Napoleon Bonaparte said, "Doctors will have more lives to answer for in the next world than even we generals" and, even in the 21st century, medical mistakes are the third leading cause of death (after cardiovascular disease and cancer). Most of these "mistakes" are however due primarily to deficiencies in the systems in which health care professionals must work—the same kinds of deficiencies the ISO 9001:2015 quality management system is designed to address. This presentation will show how ISO 9001 can protect medical practitioners and hospitals as well as patients from system-related problems, remove waste (muda), and deliver lower health care costs for patients along with higher compensation for health care professionals.
Why one should attend the training:

30 to 50 cents of every health care dollar were squandered on the costs of poor quality at the beginning of the 21 st century and, while some improvements have taken place, the costs are still enormous in terms of patient safety and money alike. The total costs come to $1 trillion to $2 trillion a year, or $3100 to $6200 per person. Attendees will learn how ISO 9001 can prevent most (roughly 5 out of 6) malpractice incidents, reduce the costs of poor quality, and share the gains with all relevant interested parties including patients, health care practitioners, and health care system investors. This is especially important for Medicare providers because 90 percent of Medicare fee for service (FFS) payments will be tied to quality and value starting in 2018. In addition, Medicare will no longer pay for preventable poor quality in the form of "never events."

Reference for the 30 to 50% information: Blanton Godfrey, 2000. "Managing Key Suppliers." Quality Digest, September, 2000, p. 20

Learning objectives of the Topic:

1. Know that the increasing complexity of health care systems (like that of manufacturing more than 100 years ago) creates numerous risks that are not under the control of any individual practitioner. The quality systems approach recognizes that, just as no individual trade worker could ensure quality in a factory with interacting processes, no individual doctor or nurse can control quality or patient safety in a modern health care system.

2. Use the proven success of the systems approach—dating back almost 100 years—to gain buy-in from all stakeholders (management, health care professionals, insurers, and patients) in the language of not only money but quality (good rather than bad patient outcomes).

3. Recognize how this systems approach evolved into ISO 9001 and the health care sector specific IWA (International Workshop Agreement) standard, and recognize the role of ISO 9001 in health care systems.

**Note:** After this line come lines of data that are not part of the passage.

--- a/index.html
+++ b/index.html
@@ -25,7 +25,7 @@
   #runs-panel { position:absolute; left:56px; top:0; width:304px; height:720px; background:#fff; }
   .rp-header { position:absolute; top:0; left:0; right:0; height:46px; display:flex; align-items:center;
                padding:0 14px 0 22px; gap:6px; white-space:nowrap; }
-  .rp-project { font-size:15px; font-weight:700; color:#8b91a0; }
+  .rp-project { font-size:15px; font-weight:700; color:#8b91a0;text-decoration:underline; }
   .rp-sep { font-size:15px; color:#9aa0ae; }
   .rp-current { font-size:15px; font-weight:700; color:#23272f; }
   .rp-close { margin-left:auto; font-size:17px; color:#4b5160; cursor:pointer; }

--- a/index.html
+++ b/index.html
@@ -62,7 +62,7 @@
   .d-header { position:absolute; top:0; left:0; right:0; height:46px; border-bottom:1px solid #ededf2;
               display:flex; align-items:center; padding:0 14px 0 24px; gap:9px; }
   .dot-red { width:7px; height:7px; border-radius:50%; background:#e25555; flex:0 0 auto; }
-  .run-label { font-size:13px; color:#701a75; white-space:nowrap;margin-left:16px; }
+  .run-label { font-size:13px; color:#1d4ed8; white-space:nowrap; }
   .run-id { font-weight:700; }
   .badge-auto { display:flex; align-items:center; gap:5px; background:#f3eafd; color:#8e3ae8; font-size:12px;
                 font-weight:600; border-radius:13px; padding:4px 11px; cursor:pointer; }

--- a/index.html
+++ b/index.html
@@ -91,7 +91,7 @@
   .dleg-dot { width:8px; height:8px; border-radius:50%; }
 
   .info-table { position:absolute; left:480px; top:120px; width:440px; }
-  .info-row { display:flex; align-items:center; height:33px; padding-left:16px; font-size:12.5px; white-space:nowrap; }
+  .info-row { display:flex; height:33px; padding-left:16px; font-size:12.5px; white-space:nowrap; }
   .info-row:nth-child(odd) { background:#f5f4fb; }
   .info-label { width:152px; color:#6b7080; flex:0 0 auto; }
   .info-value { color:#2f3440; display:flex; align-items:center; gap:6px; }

  • The traceability clause 8.5.2, for example, helps ensure that patient test results will not be mixed up—a common problem that, for example, causes unnecessary surgery on people who do not have cancer, and cancer being missed in other patients.
  • Clause 8.6, Release of products and services, relates directly to the "five layers of safety" for donated blood.

4. Use the "Can't rather than don't" error proofing principle to make certain medical errors, such as connecting an enteric feeding system to an intravenous line, confusion of medications with similar names, or an accidental needle stick, impossible rather than relying on vigilance (administrative controls) to avoid errors.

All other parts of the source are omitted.